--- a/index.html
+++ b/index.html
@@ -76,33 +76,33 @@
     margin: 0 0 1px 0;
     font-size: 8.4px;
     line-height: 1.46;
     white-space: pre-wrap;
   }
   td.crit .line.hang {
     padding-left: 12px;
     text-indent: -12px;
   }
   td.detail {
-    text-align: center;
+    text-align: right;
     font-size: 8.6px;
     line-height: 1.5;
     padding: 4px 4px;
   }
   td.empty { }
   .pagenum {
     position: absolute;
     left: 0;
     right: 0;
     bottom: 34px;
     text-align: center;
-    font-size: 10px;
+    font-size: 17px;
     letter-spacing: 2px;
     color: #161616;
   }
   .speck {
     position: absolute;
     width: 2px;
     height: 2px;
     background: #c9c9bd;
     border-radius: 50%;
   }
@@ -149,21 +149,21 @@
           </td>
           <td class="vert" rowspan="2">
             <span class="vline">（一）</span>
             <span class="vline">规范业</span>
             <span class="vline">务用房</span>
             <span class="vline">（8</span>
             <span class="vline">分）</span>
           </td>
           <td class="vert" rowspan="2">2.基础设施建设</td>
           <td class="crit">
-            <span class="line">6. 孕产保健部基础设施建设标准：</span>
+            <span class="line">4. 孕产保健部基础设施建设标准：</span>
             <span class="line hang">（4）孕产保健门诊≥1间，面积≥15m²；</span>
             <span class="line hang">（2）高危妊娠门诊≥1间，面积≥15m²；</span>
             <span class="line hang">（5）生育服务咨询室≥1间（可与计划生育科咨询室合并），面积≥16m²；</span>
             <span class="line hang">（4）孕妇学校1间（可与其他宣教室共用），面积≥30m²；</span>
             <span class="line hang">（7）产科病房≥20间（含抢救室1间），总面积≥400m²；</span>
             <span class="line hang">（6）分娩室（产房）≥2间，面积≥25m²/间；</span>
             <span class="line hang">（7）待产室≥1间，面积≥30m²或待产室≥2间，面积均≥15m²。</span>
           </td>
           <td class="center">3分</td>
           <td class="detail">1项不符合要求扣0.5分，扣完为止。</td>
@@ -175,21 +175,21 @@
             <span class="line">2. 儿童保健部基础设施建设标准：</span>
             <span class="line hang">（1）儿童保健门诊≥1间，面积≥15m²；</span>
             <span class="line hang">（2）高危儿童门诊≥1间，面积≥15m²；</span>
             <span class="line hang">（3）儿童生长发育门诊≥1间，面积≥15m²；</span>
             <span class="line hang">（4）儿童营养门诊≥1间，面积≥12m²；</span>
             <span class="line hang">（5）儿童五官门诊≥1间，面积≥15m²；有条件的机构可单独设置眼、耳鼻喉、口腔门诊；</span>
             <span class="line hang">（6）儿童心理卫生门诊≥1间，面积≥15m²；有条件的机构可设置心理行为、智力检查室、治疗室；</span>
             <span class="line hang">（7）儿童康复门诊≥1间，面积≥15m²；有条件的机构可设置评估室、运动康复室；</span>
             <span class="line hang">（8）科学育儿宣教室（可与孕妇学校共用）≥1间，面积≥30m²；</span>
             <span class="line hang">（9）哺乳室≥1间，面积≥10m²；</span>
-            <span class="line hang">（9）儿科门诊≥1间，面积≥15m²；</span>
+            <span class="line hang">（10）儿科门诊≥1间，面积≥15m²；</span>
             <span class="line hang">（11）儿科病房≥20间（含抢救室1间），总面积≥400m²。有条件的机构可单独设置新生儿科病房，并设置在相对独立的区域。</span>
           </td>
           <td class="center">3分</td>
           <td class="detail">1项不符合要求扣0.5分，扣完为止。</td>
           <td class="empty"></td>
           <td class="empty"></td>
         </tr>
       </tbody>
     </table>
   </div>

━━━━━━━━━━━━━━━━

Please transcribe the records exactly from their first line through the line holding "font-size: 8.6px;", and leave out all others.

--- a/index.html
+++ b/index.html
@@ -76,33 +76,33 @@
     margin: 0 0 1px 0;
     font-size: 8.4px;
     line-height: 1.46;
     white-space: pre-wrap;
   }
   td.crit .line.hang {
     padding-left: 12px;
     text-indent: -12px;
   }
   td.detail {
-    text-align: center;
+    text-align: right;
     font-size: 8.6px;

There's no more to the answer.